Let Them Eat Cake
Friday 12 April 2019
This week’s joint LMC/Training Hub study day at the racecourse seems to have hit the spot. The aim was to build on the Transformation event last November, with the focus this time being on the new GP contract, networks and neighbourhoods. The day was superbly marshalled by Martyn Hughes, and the presentations kept short and punchy to allow maximum time for interaction- in the panel sessions, afternoon workshops, and perhaps most valuably when mingling during the breaks. It is now established LMC policy not to have individual delegate badges- partly to save money (my car is full of them), but also to encourage delegates to find out more about each other. I’ll just put the ‘other side’ of the coin- that it can be tricky for us greyer folk when confronted with somebody we’ve been talking to at similar events for the past 20 years, then to find that their name has slipped out of graspable mental reach. A special thanks as ever to Jill, Sarah, Claire and Carol for organising everything, and in particular for finding a couple of non-pharma sponsors, whose stands supplied bars of Cadbury’s chocolate and a glass of champagne to supplement the fine racecourse cuisine.

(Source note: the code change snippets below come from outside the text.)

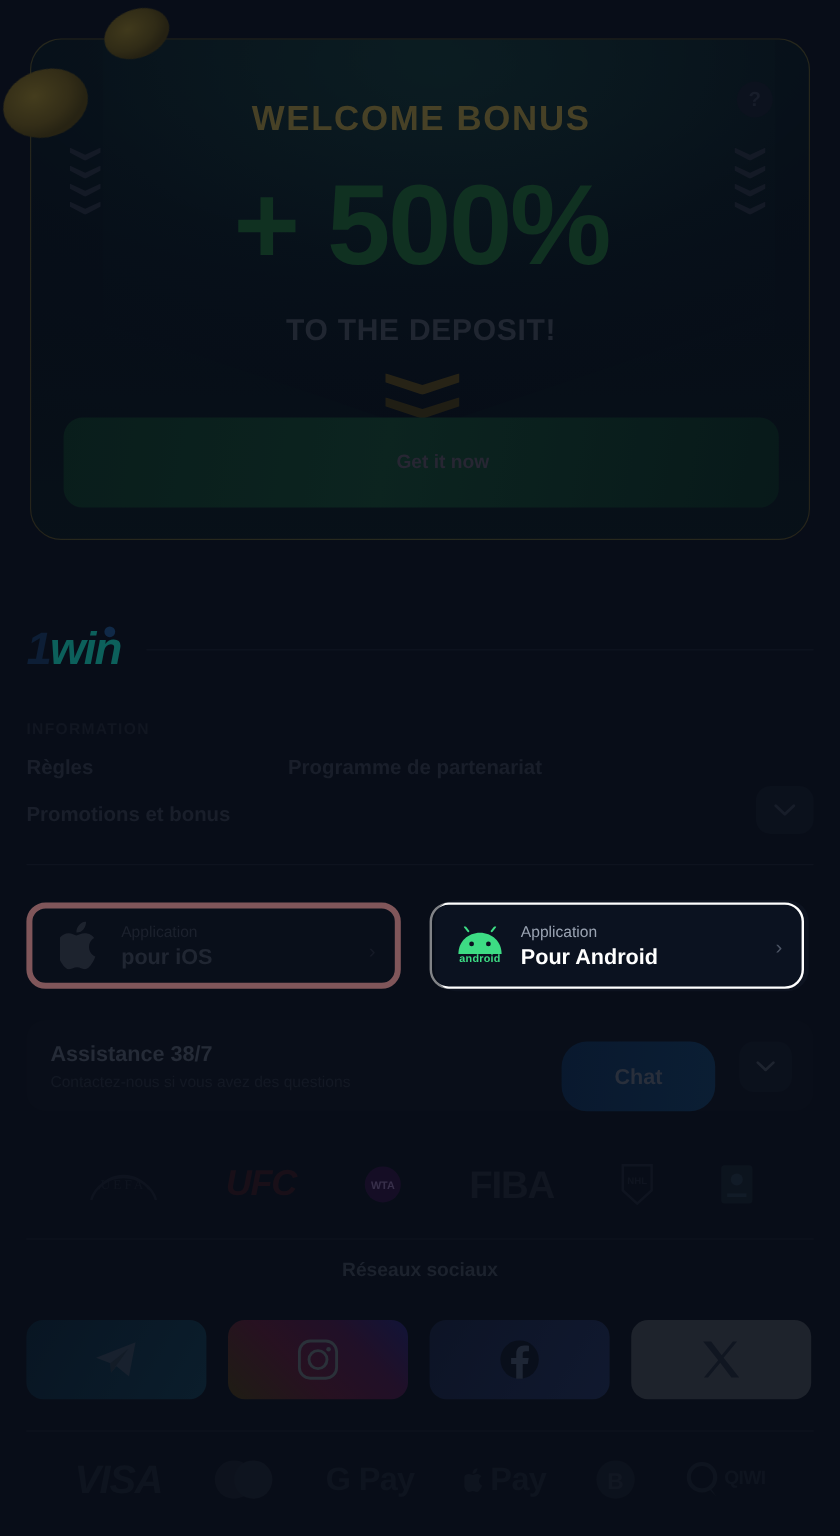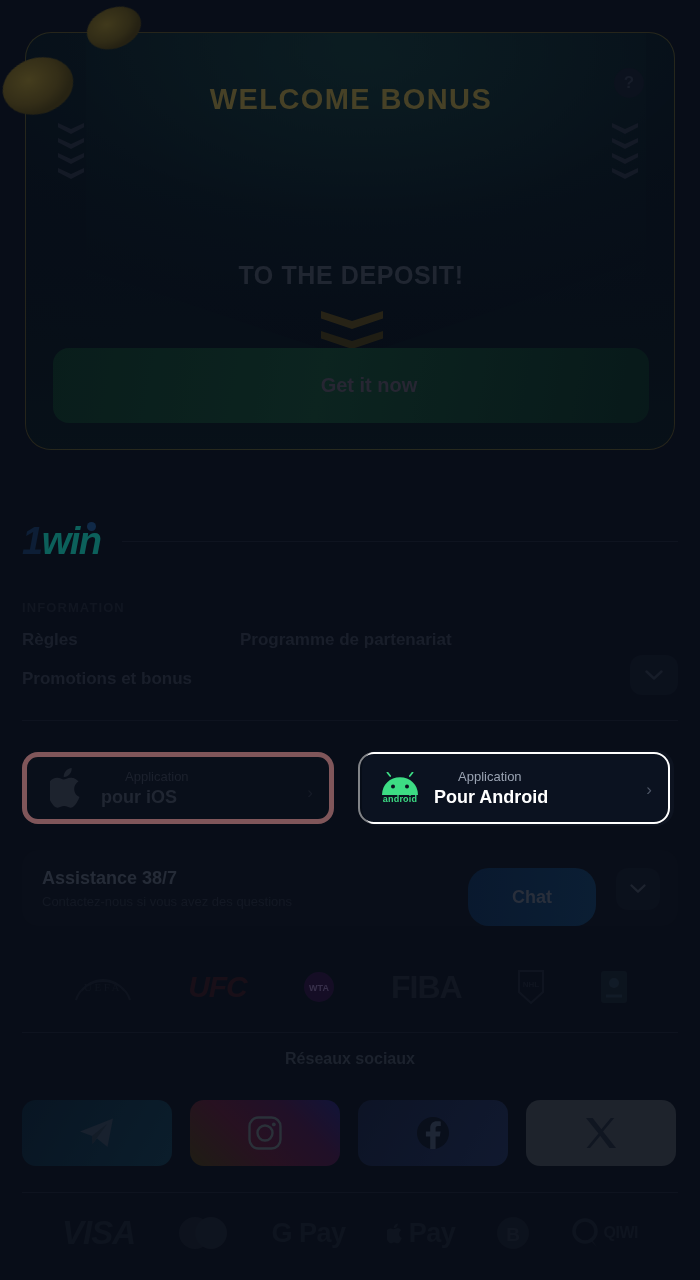--- a/index.html
+++ b/index.html
@@ -211,6 +211,7 @@
       </div>
 
       <div class="hero-title">WELCOME BONUS</div>
+      <div class="hero-big">+ 500%</div>
       <div class="hero-sub">TO THE DEPOSIT!</div>
 
       <div class="gold-chevs">

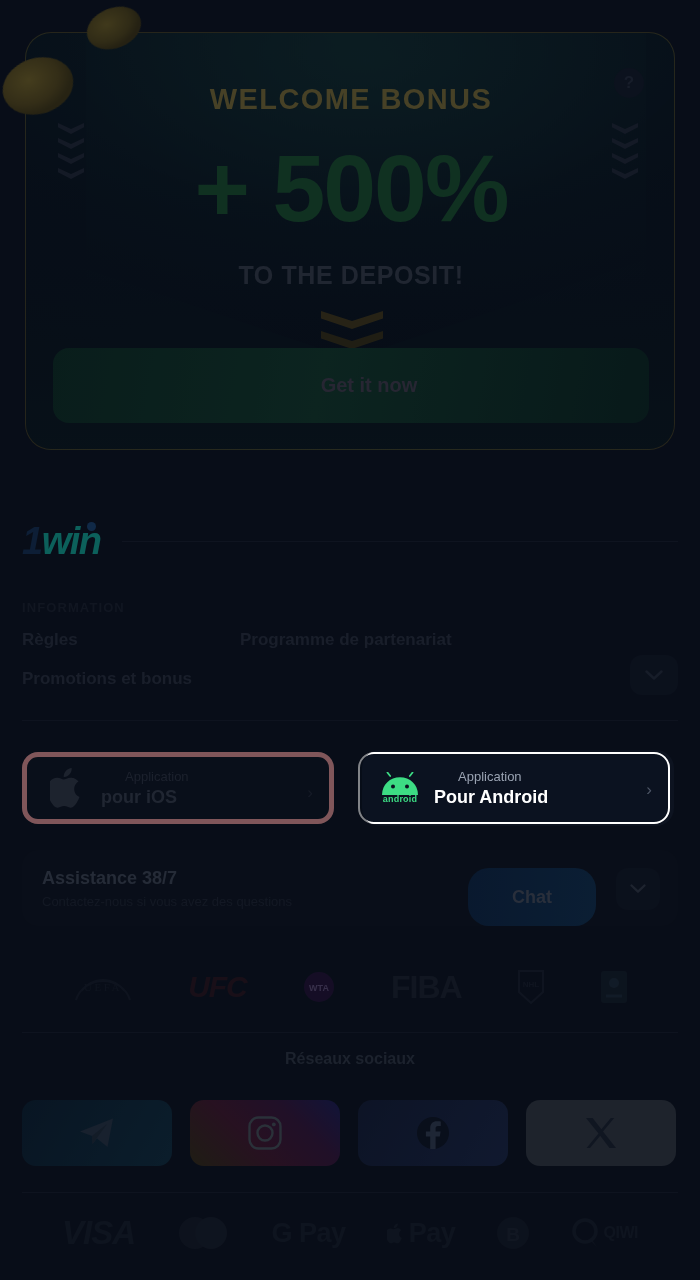--- a/index.html
+++ b/index.html
@@ -55,7 +55,7 @@
     border-radius: 16px;
     background: linear-gradient(100deg, #0f3327 0%, #14402f 45%, #0c2b24 100%);
     display: flex; align-items: center; justify-content: center;
-    font-size: 20px; font-weight: 700; color: #4b4556;
+    font-size: 16px; font-weight: 700; color: #4b4556;
     border: none; cursor: pointer; padding-left: 36px;
   }
   .chev-col { position: absolute; width: 30px; }

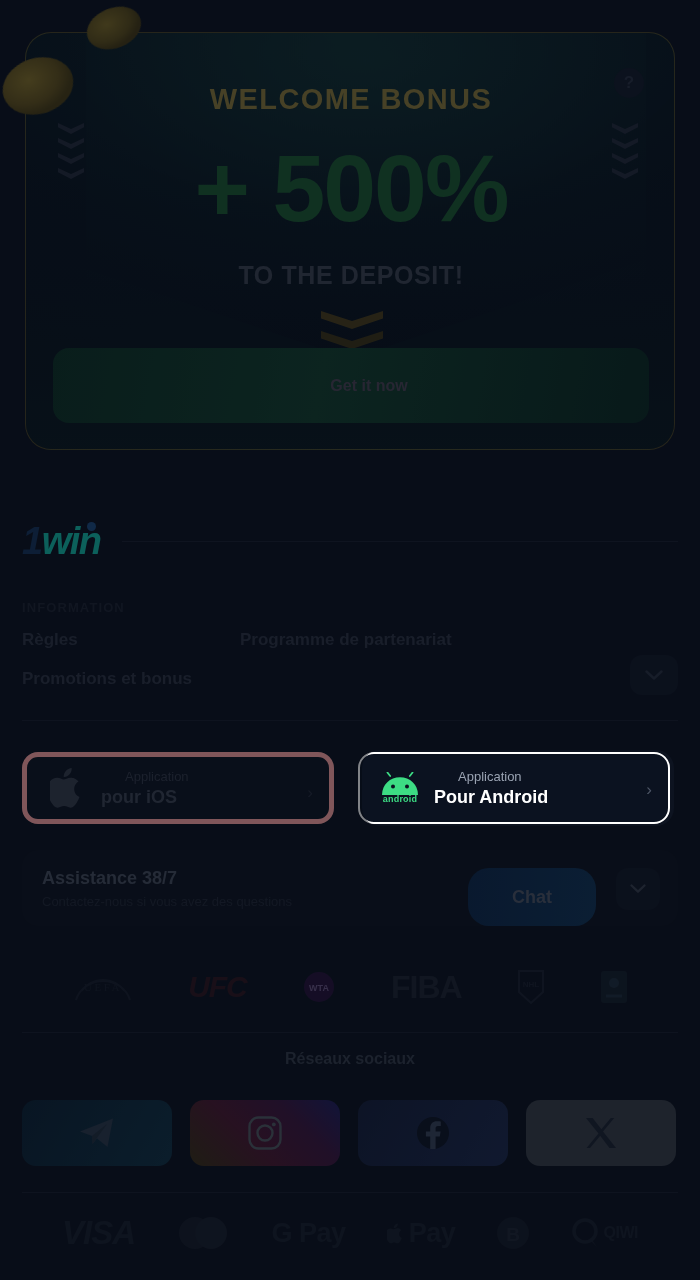--- a/index.html
+++ b/index.html
@@ -128,7 +128,7 @@
   }
   .app-ico { width: 48px; display: flex; align-items: center; justify-content: center; }
   .app-txt { margin-left: 10px; }
-  .app-top { font-size: 13px; color: #333a4a; line-height: 1.35; margin-left: 24px; }
+  .app-top { font-size: 13px; color: #333a4a; line-height: 1.35; }
   .app-bot { font-size: 18px; font-weight: 700; color: #3d4554; line-height: 1.25; }
   .app-card.focused .app-top { color: #9aa3b2; }
   .app-card.focused .app-bot { color: #ffffff; }

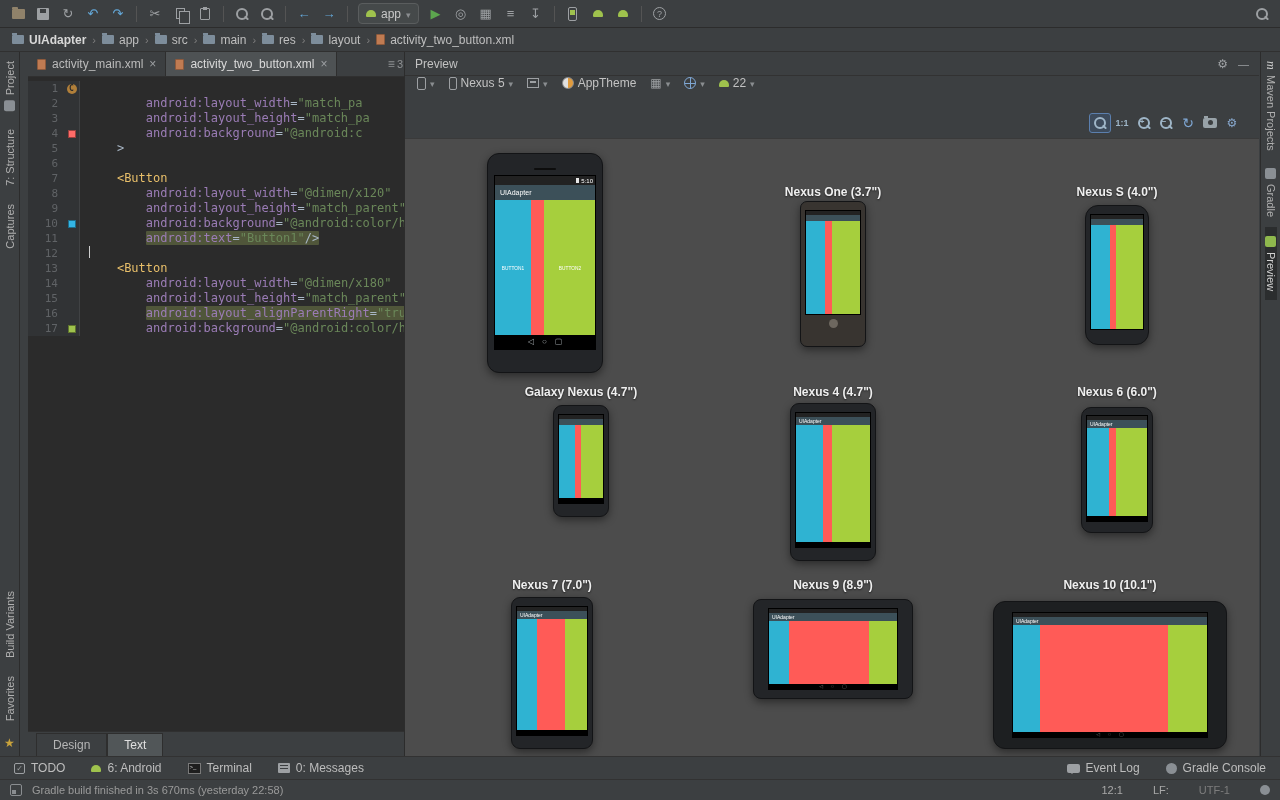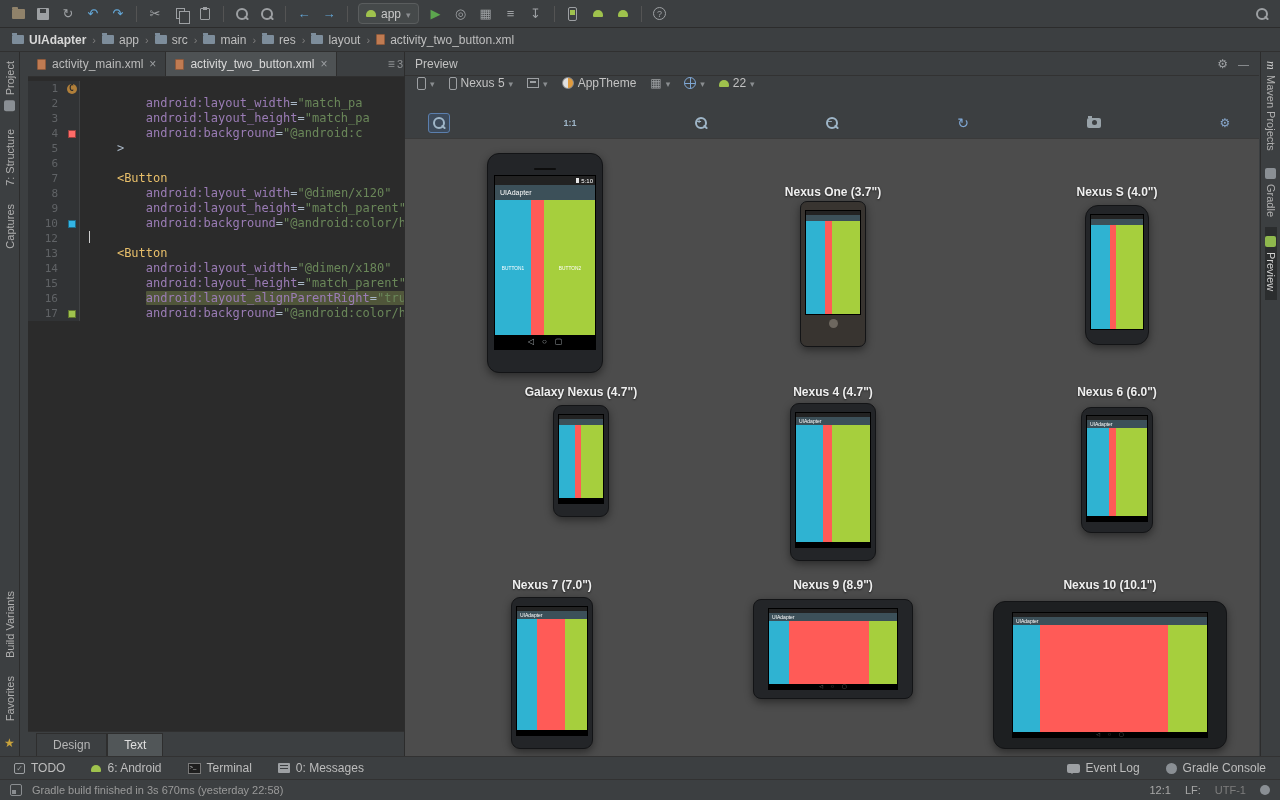--- a/index.html
+++ b/index.html
@@ -103,7 +103,7 @@
   .ic-globe{width:12px;height:12px;border:1px solid #7fa7d4;border-radius:50%;position:relative;display:inline-block}
   .ic-globe::before{content:"";position:absolute;left:0;right:0;top:5px;height:1px;background:#7fa7d4}
   .ic-globe::after{content:"";position:absolute;left:5px;top:0;bottom:0;width:1px;background:#7fa7d4}
-  .ptb2{height:30px;display:flex;align-items:center;justify-content:space-between;padding:0 23px;flex:none}
+  .ptb2{height:30px;display:flex;align-items:center;justify-content:flex-end;padding:0 16px;flex:none}
   .zic{width:22px;height:20px;display:flex;align-items:center;justify-content:center;border-radius:3px;border:1px solid transparent}
   .zic.active{background:#3d4b5c;border-color:#5b7fae}
   .zratio{font-size:9px;color:#9fb6c8;font-weight:bold}

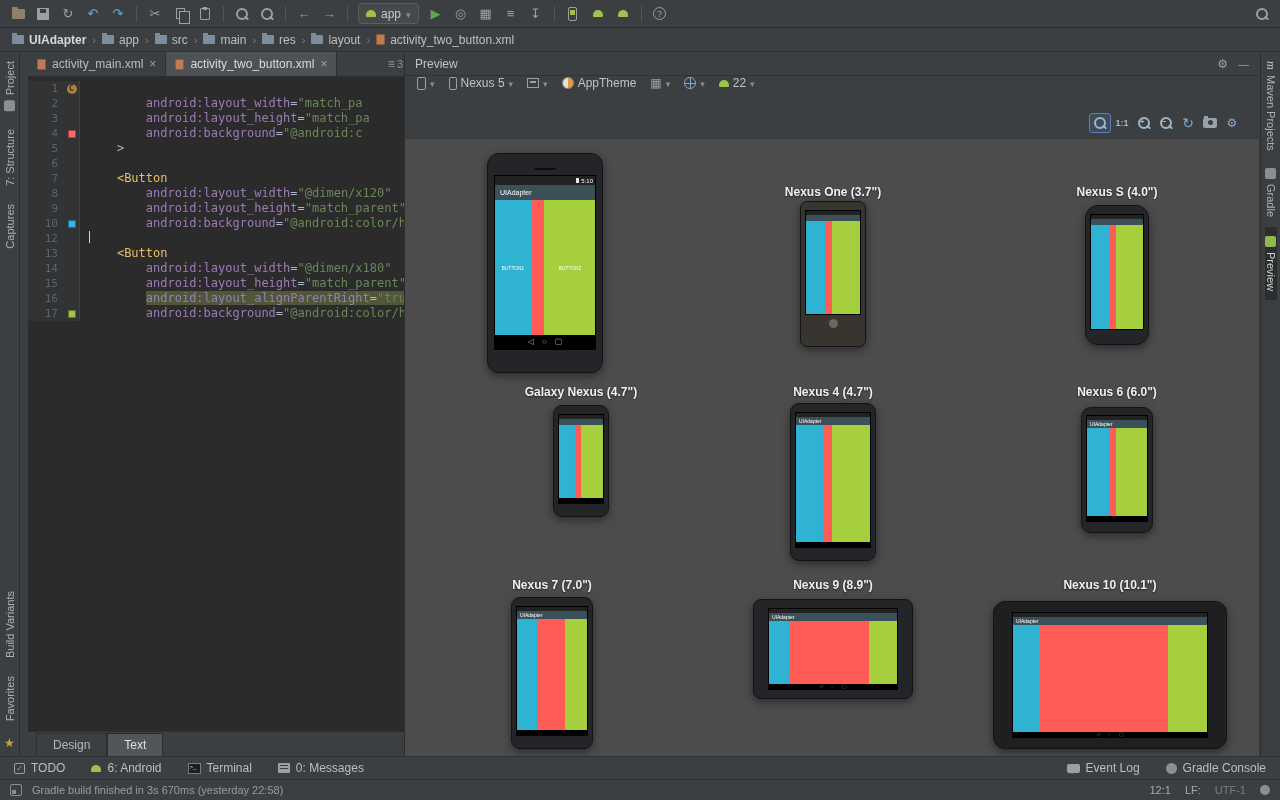--- a/index.html
+++ b/index.html
@@ -360,6 +360,7 @@
         <div class="code-row"><span class="ln">8</span><span class="gut"></span><span class="code-text"><span class="tk-pl">        </span><span><span class="tk-attr">android:layout_width</span><span class="tk-pl">=</span><span class="tk-str">"@dimen/x120"</span></span></span></div>
         <div class="code-row"><span class="ln">9</span><span class="gut"></span><span class="code-text"><span class="tk-pl">        </span><span><span class="tk-attr">android:layout_height</span><span class="tk-pl">=</span><span class="tk-str">"match_parent"</span></span></span></div>
         <div class="code-row"><span class="ln">10</span><span class="gut"><span class="swatch" style="background: rgb(51, 181, 229);"></span></span><span class="code-text"><span class="tk-pl">        </span><span><span class="tk-attr">android:background</span><span class="tk-pl">=</span><span class="tk-str">"@android:color/hol</span></span></span></div>
+        <div class="code-row"><span class="ln">11</span><span class="gut"></span><span class="code-text"><span class="tk-pl">        </span><span class="hl"><span class="tk-attr">android:text</span><span class="tk-pl">=</span><span class="tk-str">"Button1"</span><span class="tk-pl">/&gt;</span></span></span></div>
         <div class="code-row"><span class="ln">12</span><span class="gut"></span><span class="code-text"><span><span class="caret"></span></span></span></div>
         <div class="code-row"><span class="ln">13</span><span class="gut"></span><span class="code-text"><span class="tk-pl">    </span><span><span class="tk-tag">&lt;Button</span></span></span></div>
         <div class="code-row"><span class="ln">14</span><span class="gut"></span><span class="code-text"><span class="tk-pl">        </span><span><span class="tk-attr">android:layout_width</span><span class="tk-pl">=</span><span class="tk-str">"@dimen/x180"</span></span></span></div>

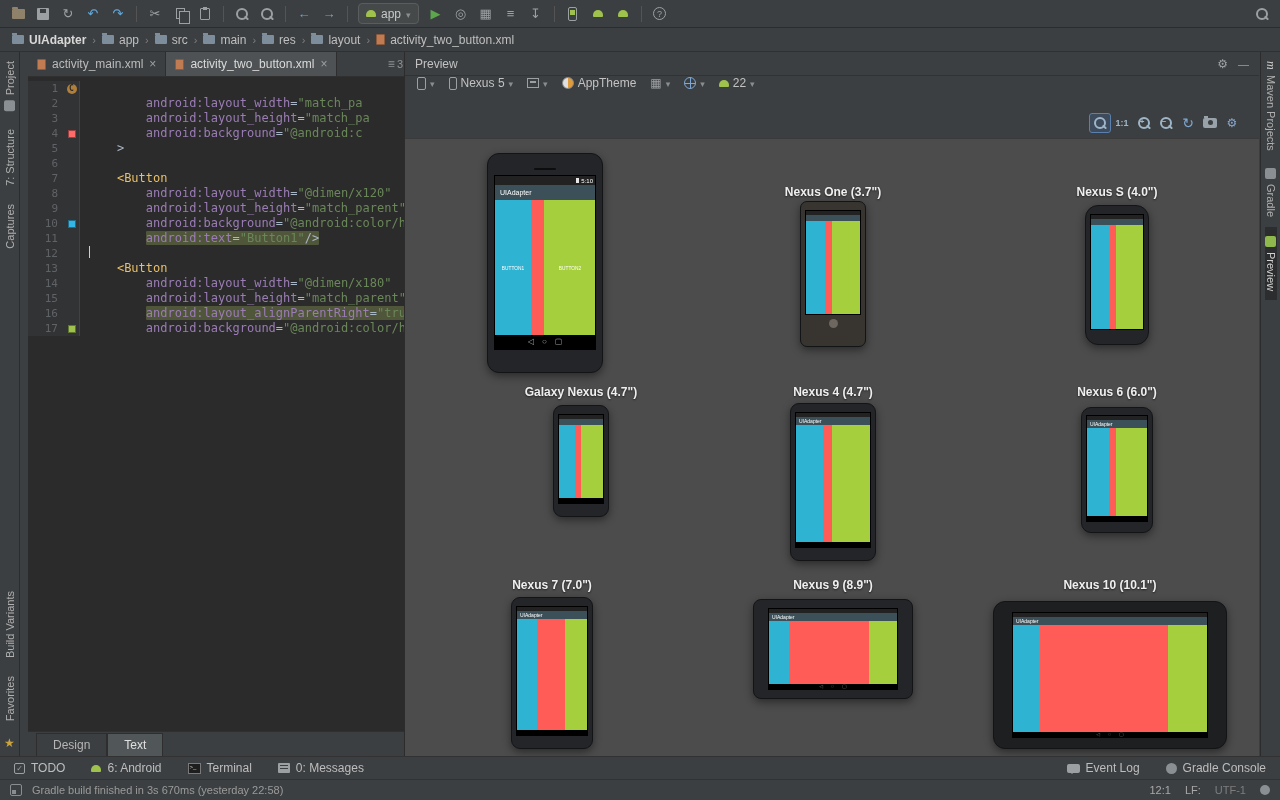--- a/index.html
+++ b/index.html
@@ -187,7 +187,7 @@
   .statusline{position:absolute;left:0;right:0;bottom:0;height:21px;background:#3c3f41;border-top:1px solid #323232;display:flex;align-items:center;gap:10px;padding:0 10px;font-size:11px;color:#9a9a9a}
   .ic-twsw{width:12px;height:12px;border:1px solid #8a8d90;border-radius:2px;position:relative}
   .ic-twsw::before{content:"";position:absolute;left:1px;bottom:1px;width:4px;height:4px;background:#8a8d90}
-  .sl-right{margin-left:auto;display:flex;align-items:center;gap:14px;color:#a8a8a8}
+  .sl-right{margin-left:auto;display:flex;align-items:center;gap:30px;color:#a8a8a8}
   .sl-dim{color:#7d7d7d}
   .ic-inspect{width:10px;height:10px;border-radius:50%;background:#8a8f94}
 </style>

There is some astonishing stuff already going on around the county, much of it down to the enthusiasm of committed and driven individuals. We have some serious talent around, and it was encouraging to hear some of our younger colleagues talking enthusiastically about becoming Clinical Directors. At the end of the day we held a closing panel session, and a quick and dirty poll from the audience showed that the overwhelming majority felt positive about networks and neighbourhoods, with a couple not sure, and nobody saying they felt negative. That was probably a better result than any of us had honestly hoped for and a little unusual for anything going out under the auspices of the LMC: as a rule we tend to be cautious and guarded about any developments as big as these. Somebody pointed out that the survivors left at the end were more likely to be enthusiasts- which may be true- but our intention was always to present the concept of networks and the development of Clinical Directors, mandated in the contract and so not much of a choice anyway, as a positive thing that would be well-supported by the entire local system. We see the group of new Clinical Directors forming the backbone of a strong GP provider voice for Somerset, and it seems the message got across.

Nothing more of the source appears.